Pertemuan Ratna Sari Dewi dan Soekarno terjadi di Jepang, di mana keduanya bertemu dalam situasi yang tidak terduga. Kisah ini menjadi bagian dari sejarah nasional yang menunjukkan hubungan antara perempuan dan tokoh penting dalam perjuangan kemerdekaan.

Kembali ke Indonesia, Ratna Sari Dewi mengenang momen pertemuan yang membawa dampak besar dalam hidupnya.
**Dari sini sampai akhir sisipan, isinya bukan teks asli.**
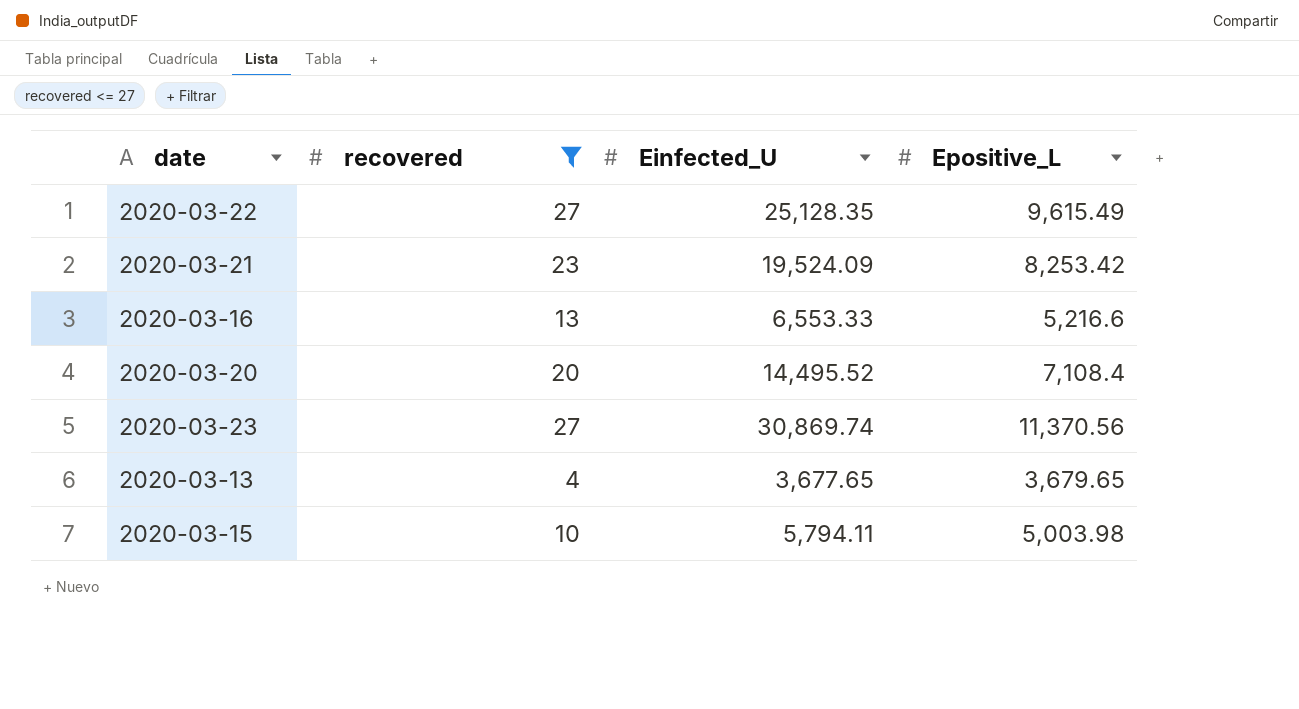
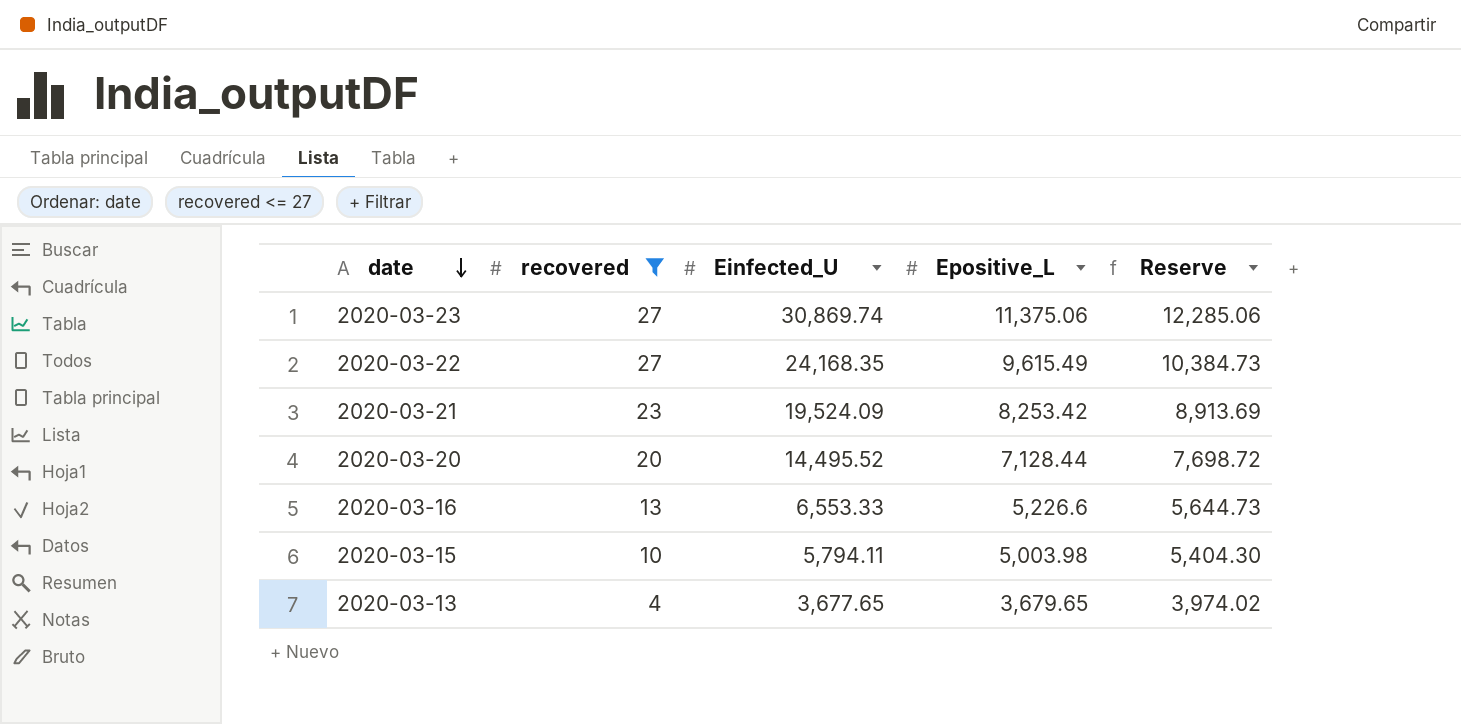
row order: none -> date descending
column Reserve | formula: none -> [Epositive_L] * 1.08
2020-03-23 | Epositive_L: 11,370.56 -> 11,375.06
2020-03-22 | Einfected_U: 25,128.35 -> 24,168.35
2020-03-20 | Epositive_L: 7,108.4 -> 7,128.44
2020-03-16 | Epositive_L: 5,216.6 -> 5,226.6

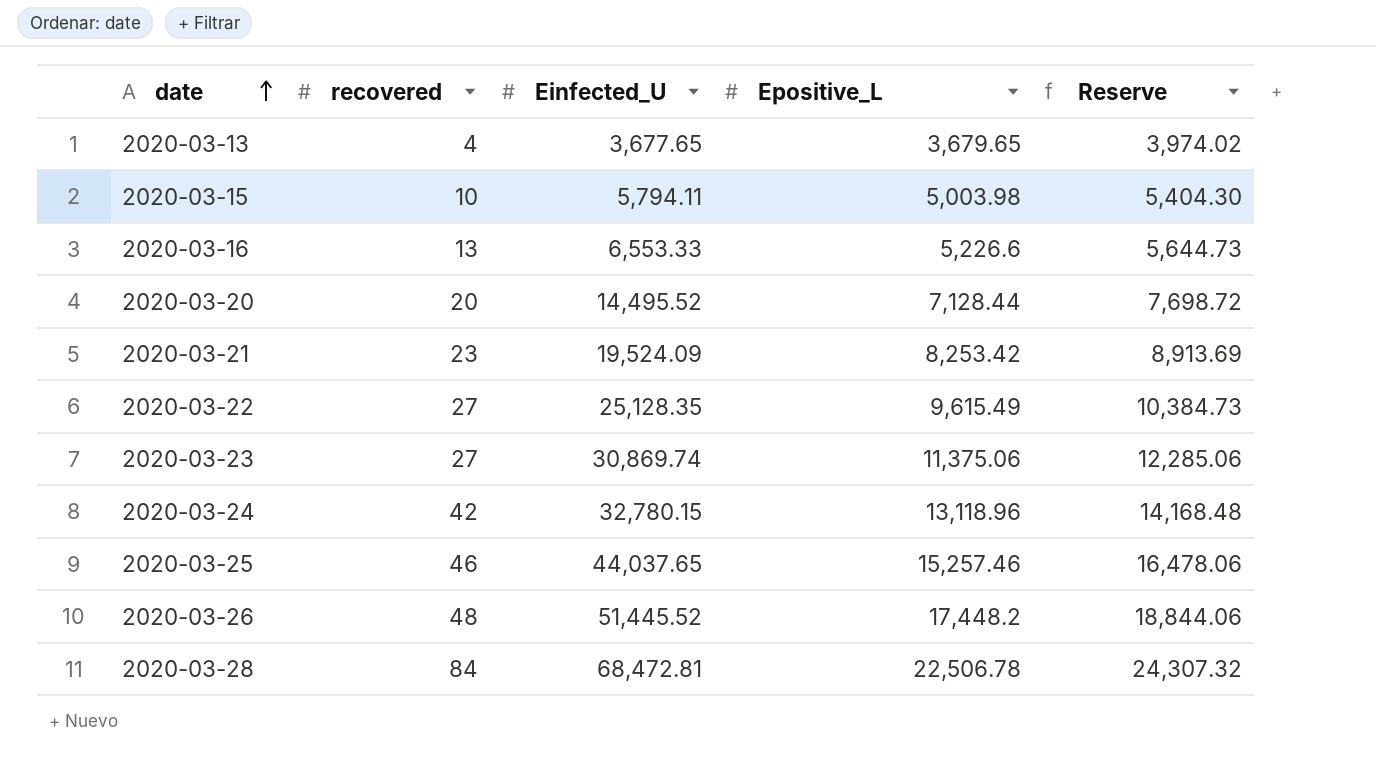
filter: recovered <= 27 -> none
row order: date descending -> date ascending
2020-03-22 | Einfected_U: 24,168.35 -> 25,128.35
Ia mengungkapkan bahwa kisah cinta ini tidak hanya tentang perasaan pribadi, tetapi juga tentang kehidupan politik dan sosial di masa lalu.

Kisah ini menjadi inspirasi bagi banyak orang, terutama dalam memahami peran perempuan dalam sejarah Indonesia. Ratna Sari Dewi menekankan bahwa kisah ini adalah bagian dari warisan budaya yang perlu dilestarikan.